**Your assignment:**
Repeat every record exactly, omitting the pictures.

Records shown START

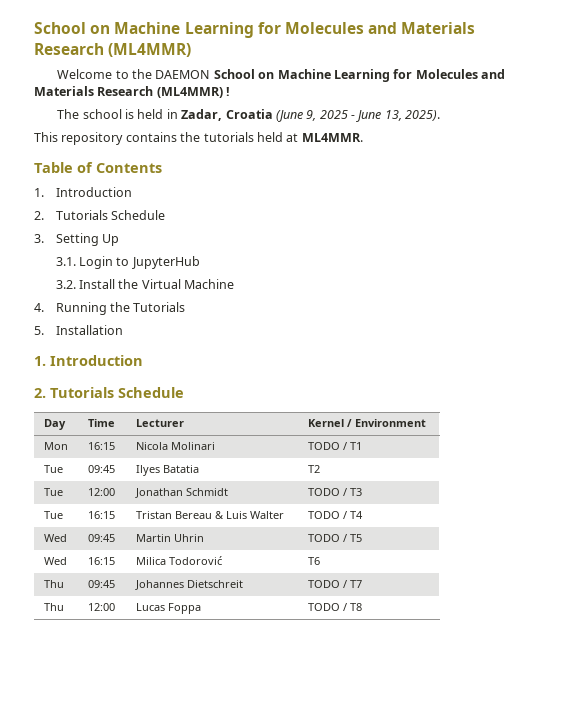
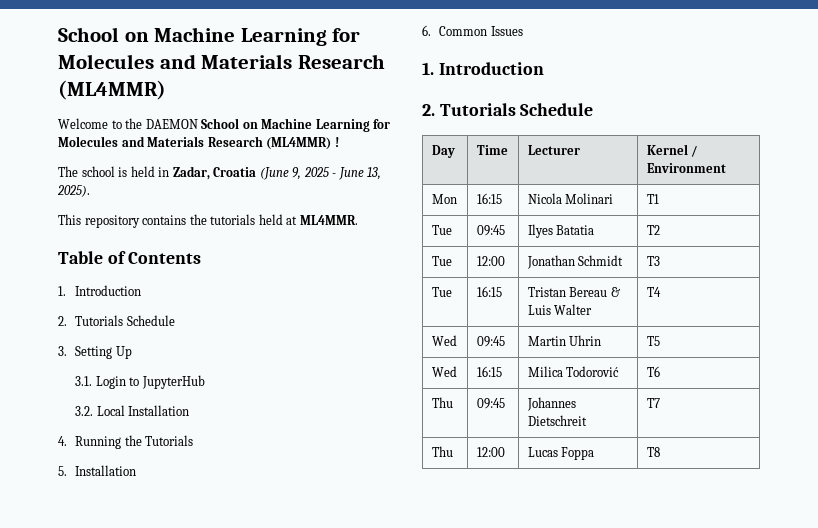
- 3.2. Install the Virtual Machine
+ 3.2. Local Installation
+ 6. Common Issues
- Mon | 16:15 | Nicola Molinari | TODO / T1
+ Mon | 16:15 | Nicola Molinari | T1
- Tue | 12:00 | Jonathan Schmidt | TODO / T3
+ Tue | 12:00 | Jonathan Schmidt | T3
- Tue | 16:15 | Tristan Bereau & Luis Walter | TODO / T4
+ Tue | 16:15 | Tristan Bereau & Luis Walter | T4
- Wed | 09:45 | Martin Uhrin | TODO / T5
+ Wed | 09:45 | Martin Uhrin | T5
- Thu | 09:45 | Johannes Dietschreit | TODO / T7
+ Thu | 09:45 | Johannes Dietschreit | T7
- Thu | 12:00 | Lucas Foppa | TODO / T8
+ Thu | 12:00 | Lucas Foppa | T8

Records shown END

**Response below:**
- 3.2. Install the Virtual Machine
+ 3.2. Local Installation
+ 6. Common Issues
- Mon | 16:15 | Nicola Molinari | TODO / T1
+ Mon | 16:15 | Nicola Molinari | T1
- Tue | 12:00 | Jonathan Schmidt | TODO / T3
+ Tue | 12:00 | Jonathan Schmidt | T3
- Tue | 16:15 | Tristan Bereau & Luis Walter | TODO / T4
+ Tue | 16:15 | Tristan Bereau & Luis Walter | T4
- Wed | 09:45 | Martin Uhrin | TODO / T5
+ Wed | 09:45 | Martin Uhrin | T5
- Thu | 09:45 | Johannes Dietschreit | TODO / T7
+ Thu | 09:45 | Johannes Dietschreit | T7
- Thu | 12:00 | Lucas Foppa | TODO / T8
+ Thu | 12:00 | Lucas Foppa | T8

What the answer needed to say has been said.